By paring away the more obvious sources of laughs – no kids, no slapstick and, aside from an occasional pullet, no pets – Mr. Newhart makes it tough on his writers. He eschews overkill for understatement, and the jokes must remain in proportion.

”I think the show is harder to write than others,” he said. ”When I left the old show, one of the reasons was that I saw shows coming out that seemed aimed at preteen-agers. Even if we said, ‘O.K., let’s sell out and give them that kind of stuff, if that’s what they want,’ I’m not sure our writers would have known how to write it.”

He does know, instinctively, how to do Dick Loudon. Beyond lastminute retooling, the nervous comic’s prerogative, he tries not to intrude on the writing process. ”I’d say 90 percent of what you see on the tube is what the writers wrote,” he said. ”I don’t like to interfere.” But he can tell immediately which ideas won’t work and may short-circuit a concept before it is ever set to paper.

He also has a better sense, now, of when to bring one of his characters into living rooms nationwide. CBS would have welcomed a seventh season of ”The Bob Newhart Show,” but the performer left prime time rather than risk being ushered out. At that point, neither his motivation nor the essential adult audience seemed solid to him.

”I left partly because of frustration and partly because of internecine wars,” he said, recalling that the last two or three years of the series were done in ”a state of panic” because competitor NBC was programming a new series against them as often as every four weeks. In addition, as more youth-oriented series appeared on all the major networks, Mr. Newhart’s professional doubts increased. They coincided with a set of personal doubts, a desire to escape the routine of a half-hour series and to try other projects, including several feature-film appearances he would now, with a few exceptions, prefer to forget.

Four years later, a pleasant coincidence: Just as television began to seem more receptive to Mr. Newhart’s mid- to highbrow style (he took ”House Calls” and ”Two’s Company,” two now-canceled series, as evidence that the tide was turning), the comedian was ready, with a new certainty, to get back to television. Aside from fleeting fantasies – appearing as the feared gunslinger in a Western, for example – he has come to terms with the fact that what he does seems to work best on the small screen.

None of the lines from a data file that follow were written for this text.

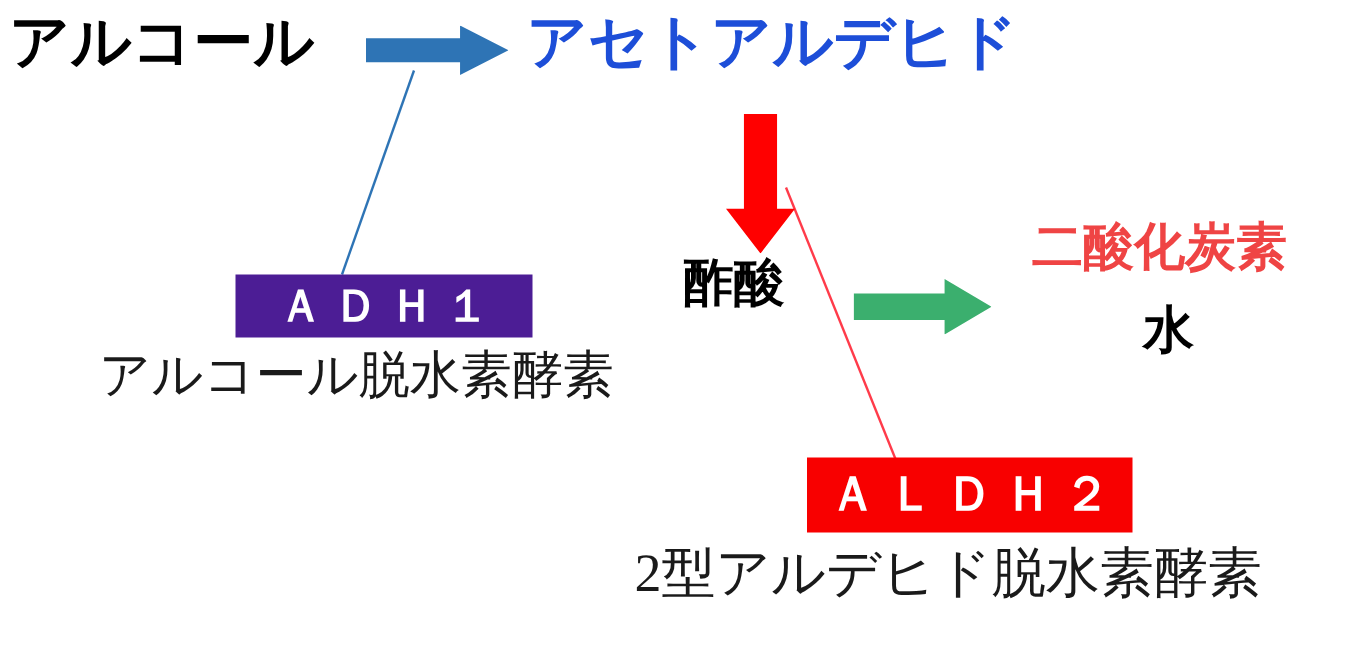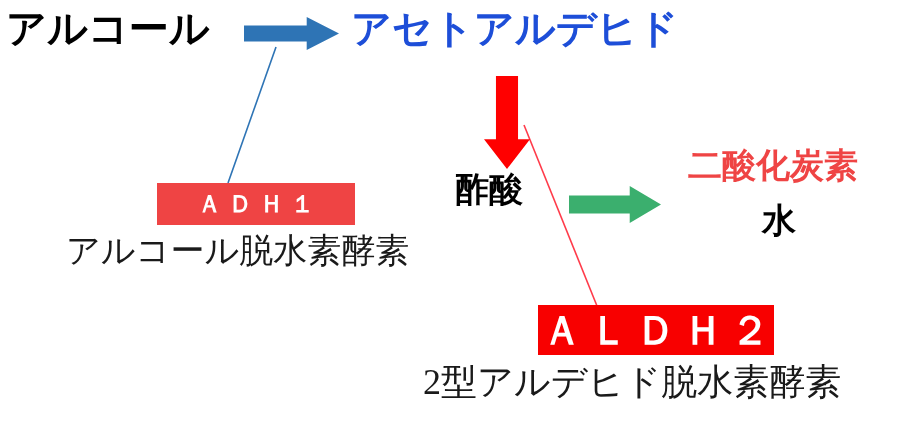--- a/index.html
+++ b/index.html
@@ -78,8 +78,8 @@
     top: 183px;
     width: 198px;
     height: 42px;
-    background: #ef4444;
-    font-size: 24px;
+    background: #4c1d95;
+    font-size: 30px;
   }
   #box-aldh2 {
     left: 538px;

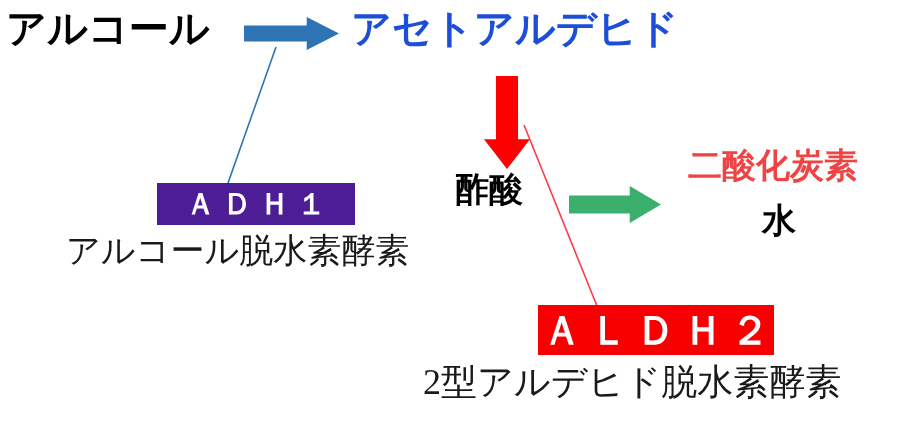--- a/index.html
+++ b/index.html
@@ -84,10 +84,10 @@
   #box-aldh2 {
     left: 538px;
     top: 305px;
-    width: 236px;
+    width: 217px;
     height: 50px;
     background: #F80000;
-    font-size: 40px;
+    font-size: 32px;
   }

”I think I’ve grown,” he said. ”Maybe I’ve matured a little. And maybe I’ve found out, in doing some other things – features and things that I thought I wanted to do, that I couldn’t have done while doing a series – found out that what I really wanted to do is this. It’s a question of knowing who you are and what you are.

”Besides,” he added, contemplating the implausible Western of his dreams, ”they talk about so-and-so coming into town, and then the music would start, and the doors would swing open. And there’s me. People would get hysterical.”